▸ What the exercise asks:
Look through the entries below for the string "Project", and copy each line where it is found.
• • • • •
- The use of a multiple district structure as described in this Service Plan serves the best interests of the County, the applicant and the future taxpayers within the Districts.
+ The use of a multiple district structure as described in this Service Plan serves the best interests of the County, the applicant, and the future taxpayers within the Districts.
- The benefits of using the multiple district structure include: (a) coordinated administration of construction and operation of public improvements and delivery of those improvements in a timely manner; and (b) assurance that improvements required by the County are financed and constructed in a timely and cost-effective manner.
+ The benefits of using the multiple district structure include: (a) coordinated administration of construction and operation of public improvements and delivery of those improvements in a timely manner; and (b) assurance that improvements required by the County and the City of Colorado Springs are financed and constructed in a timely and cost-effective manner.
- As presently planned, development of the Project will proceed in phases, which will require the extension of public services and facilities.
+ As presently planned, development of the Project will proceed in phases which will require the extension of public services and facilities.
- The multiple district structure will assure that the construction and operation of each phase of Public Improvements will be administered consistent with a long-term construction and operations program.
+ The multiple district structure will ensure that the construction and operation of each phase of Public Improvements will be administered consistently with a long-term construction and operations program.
• • • • •
▸ Response:
- As presently planned, development of the Project will proceed in phases, which will require the extension of public services and facilities.
+ As presently planned, development of the Project will proceed in phases which will require the extension of public services and facilities.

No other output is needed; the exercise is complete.